B.Citation 1, Item 1a

  Complainant alleged a serious violation of the Act in Citation 1, Item 1a as follows:

29 CFR 1910.269(a)(4): Existing characteristics and conditions of electrical lines and equipment that are related to the safety of the work to be performed shall be determined before work on or near the lines or equipment is started:

On or about May 2nd and May 3rd, 2018, the employer did not ensure that the existing characteristics and conditions of electrical lines, related to the safety of work, was determined before work was started. This exposed the employees to electrical hazards.

See Citation and Notification of Penalty.8   

  As noted above, multiple supervisors took part in the decision-making and repair process leading to M.T.’s electrocution, including Walker, Williams, Fine, and M.T.9 Complainant contends Walker, Williams, and Fine all qualify as supervisors whose knowledge could (and should) be imputed to Respondent with respect to M.T.’s failure to identify the line as belonging to CrownQuest.10 Respondent argues Walker and Williams’ roles in the process were minimal; that Fine lacked the requisite knowledge as a superintendent-in-training to qualify as a supervisor whose knowledge should be imputed; and that M.T.’s actions were unforeseeable. With regard to this citation item, the Court agrees with Respondent as to Walker, Williams, and Fine. However, with regard to M.T., the Court finds Respondent had constructive knowledge of the violation.

  While there is some cachet to Complainant’s argument that Williams should have known M.T. misidentified the line, it is unclear what more he could have reasonably done under the circumstances. When M.T. called in with Mejia and Walker, he told Williams he found the downed line and needed a 1/0 splice to repair it. Because CrownQuest did not typically use 1/0 cable on its power line, Williams asked M.T. whether he was sure the line belonged to CrownQuest and whether M.T. had walked the line to ensure that was the case. M.T. assured Williams he had done so. Burris testified CrownQuest had multiple contractors that worked on its lines, any of whom could have installed a different size cable in response to a growing power load. (Tr. 498). Considering Williams was not at the worksite, the Court finds he exercised reasonable diligence by asking follow-up questions in response to unusual information; namely, when he asked whether his experienced crew foreman performed an adequate survey of the line.

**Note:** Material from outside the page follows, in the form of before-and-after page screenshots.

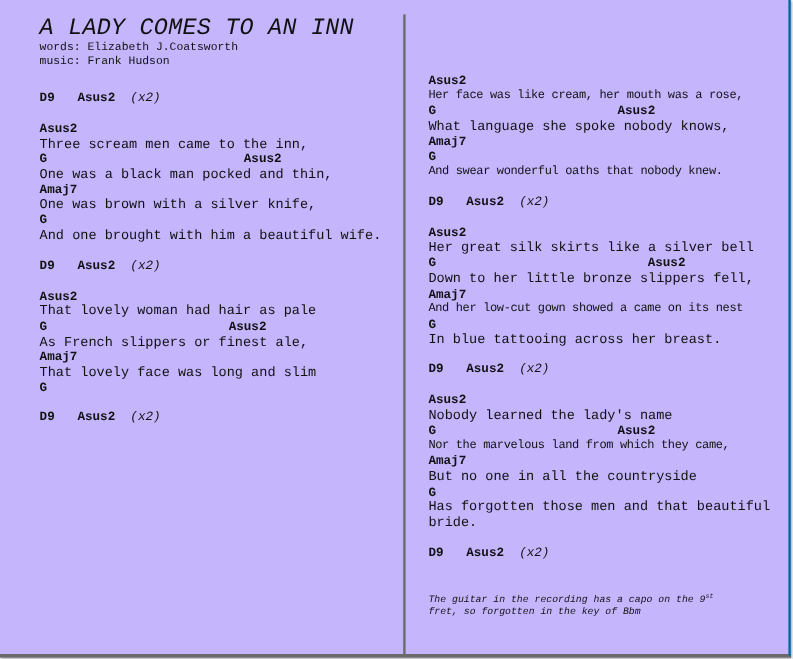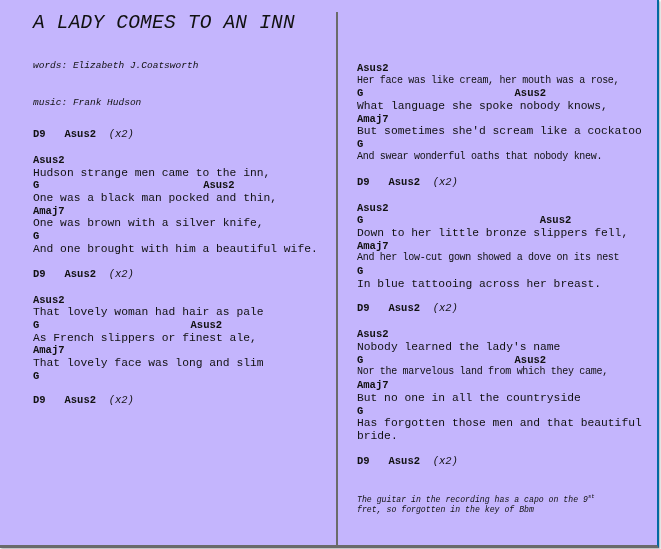--- a/index.html
+++ b/index.html
@@ -16,21 +16,21 @@
     background: #6b6b6b;
   }
   .col { position: absolute; font-family: "Liberation Mono", "DejaVu Sans Mono", monospace; color: #111; }
   .left { left: 33px; top: 12px; width: 300px; }
   .right { left: 357px; top: 62px; width: 295px; }
   .title {
     font-family: "Liberation Mono", monospace; font-style: italic;
     font-size: 19.5px; letter-spacing: 0.2px; line-height: 22px; margin: 0; font-weight: normal;
     color: #111;
   }
-  .credit { font-style: italic; font-size: 9.5px; line-height: 11px; margin-top: 26px; }
+  .credit { font-size: 9.5px; line-height: 11px; }
   .chordline { font-weight: bold; font-size: 10.5px; line-height: 12.6px; white-space: pre; }
   .lyric { font-size: 11.3px; line-height: 12.8px; white-space: pre; }
   .lyric.small { font-size: 10px; letter-spacing: -0.3px; }
   .interlude { font-size: 10.5px; line-height: 13px; white-space: pre; margin-top: 12px; margin-bottom: 13px; }
   .interlude b { font-weight: bold; }
   .interlude i { font-style: italic; font-weight: normal; }
   .verse { margin: 0; }
   .note { font-style: italic; font-size: 8.2px; line-height: 10.5px; margin-top: 24px; }
   .note sup { font-size: 5.5px; }
 </style>
@@ -43,21 +43,21 @@
   <div class="col left">
     <h1 class="title">A LADY COMES TO AN INN</h1>
     <div class="credit">words: Elizabeth J.Coatsworth</div>
     <div class="credit">music: Frank Hudson</div>
     <div style="height:8px"></div>
 
     <div class="interlude"><b>D9</b>   <b>Asus2</b>  <i>(x2)</i></div>
 
     <div class="verse">
       <div class="chordline">Asus2</div>
-      <div class="lyric">Hudson strange men came to the inn,</div>
+      <div class="lyric">Three scream men came to the inn,</div>
       <div class="chordline">G                          Asus2</div>
       <div class="lyric">One was a black man pocked and thin,</div>
       <div class="chordline">Amaj7</div>
       <div class="lyric">One was brown with a silver knife,</div>
       <div class="chordline">G</div>
       <div class="lyric">And one brought with him a beautiful wife.</div>
     </div>
 
     <div class="interlude"><b>D9</b>   <b>Asus2</b>  <i>(x2)</i></div>
 
@@ -74,33 +74,33 @@
     <div class="interlude"><b>D9</b>   <b>Asus2</b>  <i>(x2)</i></div>
   </div>
 
   <div class="col right">
     <div class="verse">
       <div class="chordline">Asus2</div>
       <div class="lyric small">Her face was like cream, her mouth was a rose,</div>
       <div class="chordline">G                        Asus2</div>
       <div class="lyric">What language she spoke nobody knows,</div>
       <div class="chordline">Amaj7</div>
-      <div class="lyric">But sometimes she'd scream like a cockatoo</div>
       <div class="chordline">G</div>
       <div class="lyric small">And swear wonderful oaths that nobody knew.</div>
     </div>
 
     <div class="interlude"><b>D9</b>   <b>Asus2</b>  <i>(x2)</i></div>
 
     <div class="verse">
       <div class="chordline">Asus2</div>
+      <div class="lyric">Her great silk skirts like a silver bell</div>
       <div class="chordline">G                            Asus2</div>
       <div class="lyric">Down to her little bronze slippers fell,</div>
       <div class="chordline">Amaj7</div>
-      <div class="lyric small">And her low-cut gown showed a dove on its nest</div>
+      <div class="lyric small">And her low-cut gown showed a came on its nest</div>
       <div class="chordline">G</div>
       <div class="lyric">In blue tattooing across her breast.</div>
     </div>
 
     <div class="interlude"><b>D9</b>   <b>Asus2</b>  <i>(x2)</i></div>
 
     <div class="verse">
       <div class="chordline">Asus2</div>
       <div class="lyric">Nobody learned the lady's name</div>
       <div class="chordline">G                        Asus2</div>

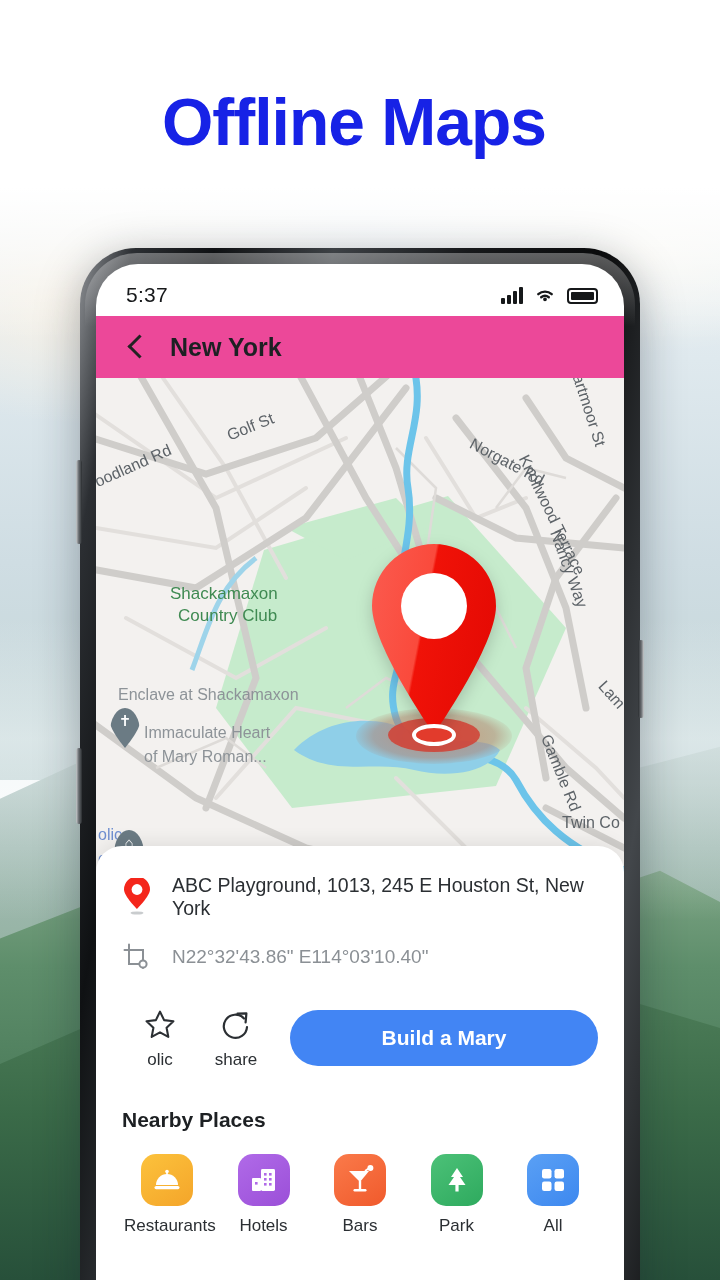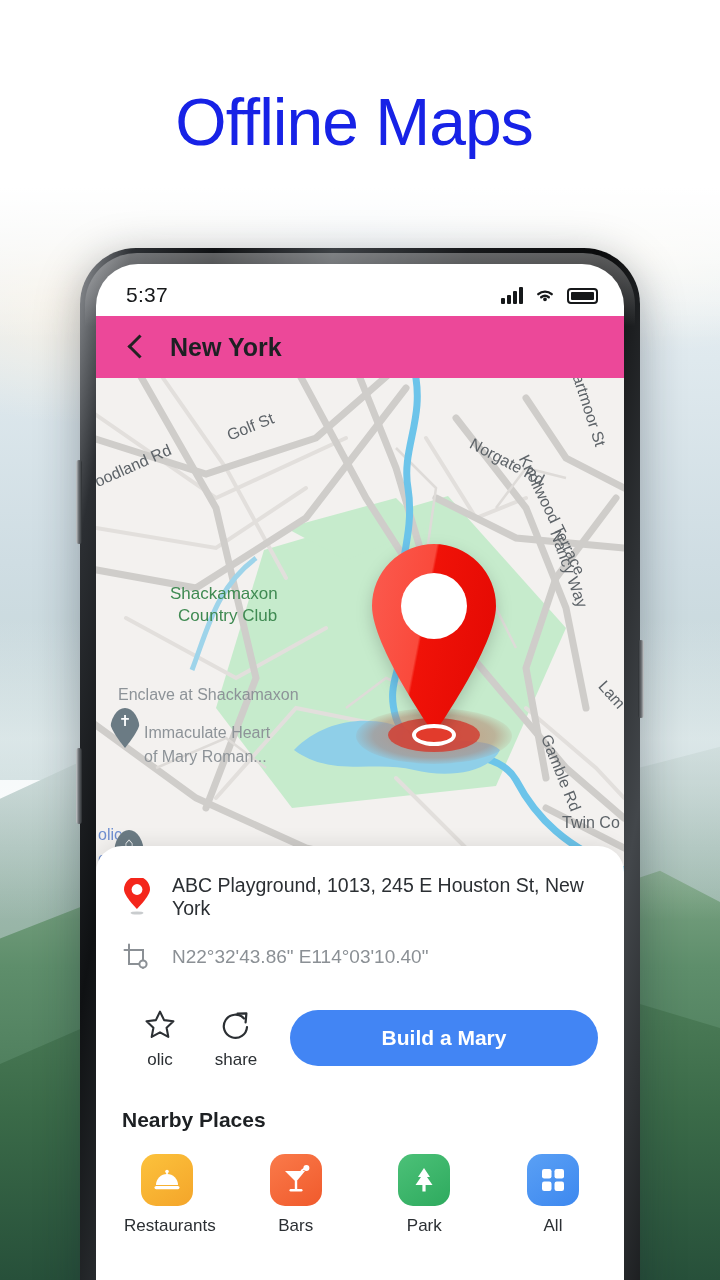--- a/index.html
+++ b/index.html
@@ -52,21 +52,21 @@
   }
   .bg-top-fade {
     position:absolute; left:0; top:0; width:720px; height:340px;
     background:linear-gradient(#ffffff 0%, #ffffff 55%, rgba(255,255,255,0) 100%);
   }
 
   
   .headline {
     position:absolute; left:0; top:84px; width:708px;
     text-align:center; z-index:5;
-    font-size:66px; font-weight:normal; letter-spacing:-1px;
+    font-size:66px; font-weight:bold; letter-spacing:-1px;
     color:#1722e6;
   }
 
   
   #phone {
     position:absolute; left:80px; top:248px; width:560px; height:1060px;
     z-index:6;
   }
   .phone-frame {
     position:absolute; inset:0;
@@ -382,20 +382,38 @@
               <svg width="30" height="30" viewBox="0 0 30 30">
                 <path d="M4 20h22a11 11 0 00-22 0z" fill="#fff"></path>
                 <rect x="2.5" y="21" width="25" height="3.2" rx="1.6" fill="#fff"></rect>
                 <circle cx="15" cy="6.6" r="1.8" fill="#fff"></circle>
                 <rect x="14.2" y="7.4" width="1.6" height="3" fill="#fff"></rect>
               </svg>
             </div>
             <div class="clbl">Restaurants</div>
           </div>
           <div class="cat">
+            <div class="tile" style="background: linear-gradient(145deg, rgb(176, 106, 232), rgb(155, 79, 216));">
+              <svg width="30" height="30" viewBox="0 0 30 30">
+                <rect x="3" y="13" width="9" height="13" rx="1" fill="#fff"></rect>
+                <rect x="12" y="4" width="14" height="22" rx="1.4" fill="#fff"></rect>
+                <g fill="#b06ae8">
+                  <rect x="15" y="8" width="2.6" height="2.6"></rect>
+                  <rect x="20" y="8" width="2.6" height="2.6"></rect>
+                  <rect x="15" y="13" width="2.6" height="2.6"></rect>
+                  <rect x="20" y="13" width="2.6" height="2.6"></rect>
+                  <rect x="15" y="18" width="2.6" height="2.6"></rect>
+                  <rect x="20" y="18" width="2.6" height="2.6"></rect>
+                  <rect x="6" y="17" width="2.6" height="2.6"></rect>
+                </g>
+              </svg>
+            </div>
+            <div class="clbl">Hotels</div>
+          </div>
+          <div class="cat">
             <div class="tile" style="background: linear-gradient(145deg, rgb(250, 122, 74), rgb(240, 90, 44));">
               <svg width="30" height="30" viewBox="0 0 30 30">
                 <path d="M4 6h20L15 17z" fill="#fff"></path>
                 <rect x="13.8" y="16" width="2.4" height="8.5" fill="#fff"></rect>
                 <rect x="8.5" y="24" width="13" height="2.4" rx="1.2" fill="#fff"></rect>
                 <path d="M20 6 L25 2.5" stroke="#fff" stroke-width="1.8"></path>
                 <circle cx="25.4" cy="3" r="3" fill="#fff"></circle>
               </svg>
             </div>
             <div class="clbl">Bars</div>

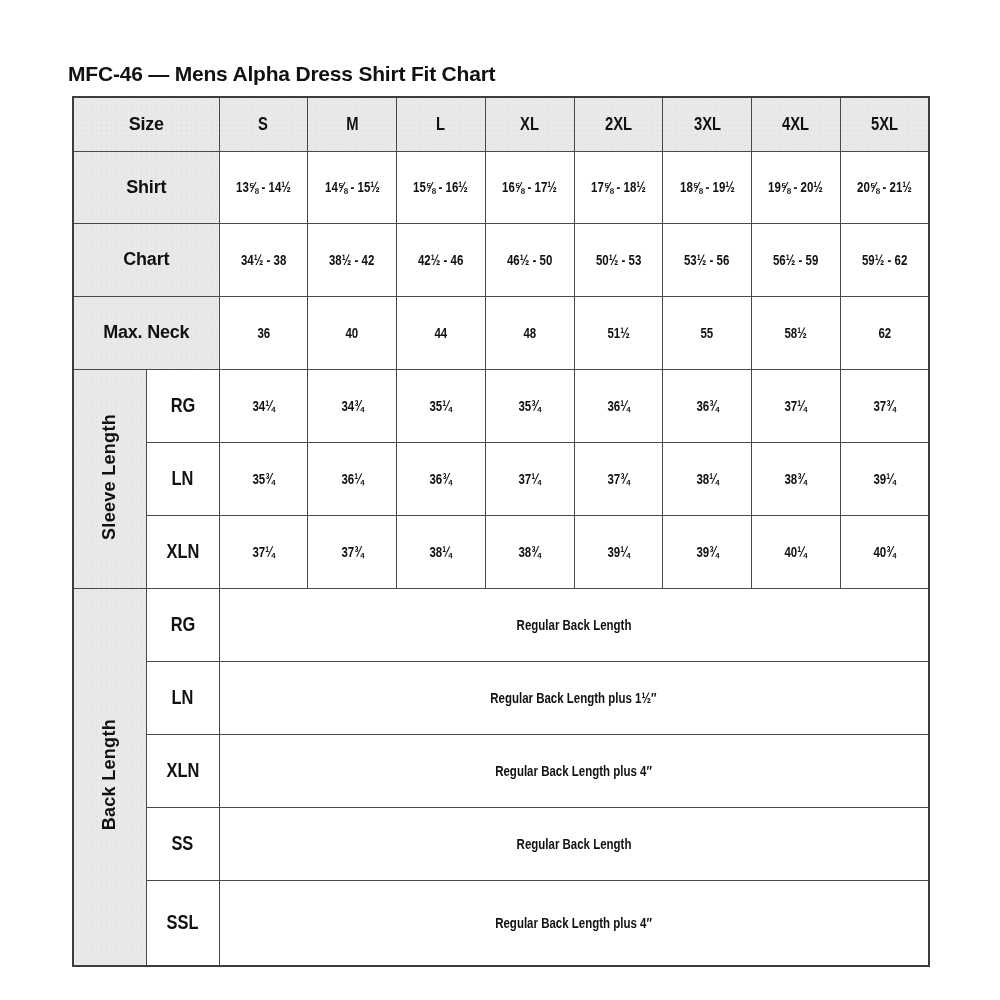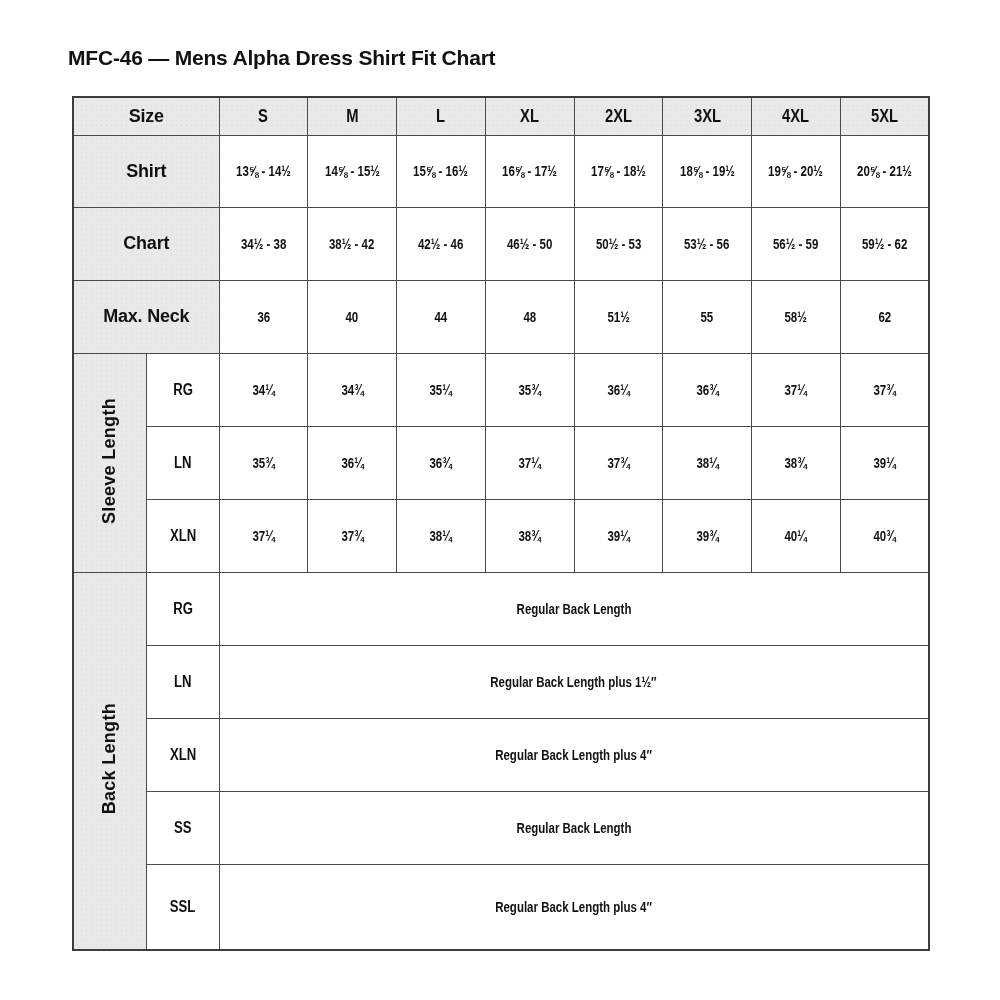--- a/index.html
+++ b/index.html
@@ -4,21 +4,21 @@
 <style>
   html,body{margin:0;padding:0;background:#ffffff;}
   body{
     position:relative;
     width:1000px;height:1000px;
     font-family:"Liberation Sans","DejaVu Sans",sans-serif;
     color:#111111;
   }
   .page-title{
     position:absolute;
-    left:68px;top:46px;
+    left:68px;top:62px;
     font-size:21px;
     font-weight:700;
     letter-spacing:-0.2px;
     color:#111111;
     white-space:nowrap;
   }
   table.fit-chart{
     position:absolute;
     left:72px;top:96px;
     width:856px;
@@ -34,32 +34,32 @@
     overflow:hidden;
   }
   .gray{
     background-color:#e9e9e9;
     background-image:radial-gradient(circle,#d9d9d9 0.8px,rgba(0,0,0,0) 0.9px);
     background-size:5px 5px;
   }
   .rowhead{font-size:18px;font-weight:700;letter-spacing:-0.2px;}
   .sizehead{font-size:18px;font-weight:700;}
   .data{font-size:14px;font-weight:700;}
-  .sub{font-size:16px;font-weight:700;background:#ffffff;}
+  .sub{font-size:20px;font-weight:700;background:#ffffff;}
   .cn{display:inline-block;transform:scaleX(0.82);transform-origin:center;white-space:nowrap;}
   .vert .vtext{
     writing-mode:vertical-rl;
     transform:rotate(180deg);
     display:inline-block;
     font-size:18px;
     font-weight:700;
     letter-spacing:0.3px;
     white-space:nowrap;
   }
-  tr.r-head{height:38px;}
+  tr.r-head{height:54px;}
   tr.r-neck{height:72px;}
   tr.r-std{height:73px;}
   tr.r-last{height:86px;}
 </style>
 </head>
 <body>
 
 <div class="page-title">MFC-46 — Mens Alpha Dress Shirt Fit Chart</div>
 
 <table class="fit-chart">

  Walker’s role in the matter was even further attenuated: he was initially called out to perform electrical repairs on equipment but could not do so until the lines were repaired. He helped Mejia and M.T. find the downed wire and was around during the phone call to Williams, the line supervisor, but otherwise was uninvolved in the decision-making process or repair. It is unclear to what extent he participated in the phone call or what the information discussed during the call should have prompted him to do, given his primary sphere of knowledge was in electrical equipment and not line work. Once the conversation with Williams concluded, Walker returned to work on the equipment in the oil fields. Given these facts, the Court sees no reason why Walker would react any differently than Williams, who asked M.T. whether he had properly identified the line.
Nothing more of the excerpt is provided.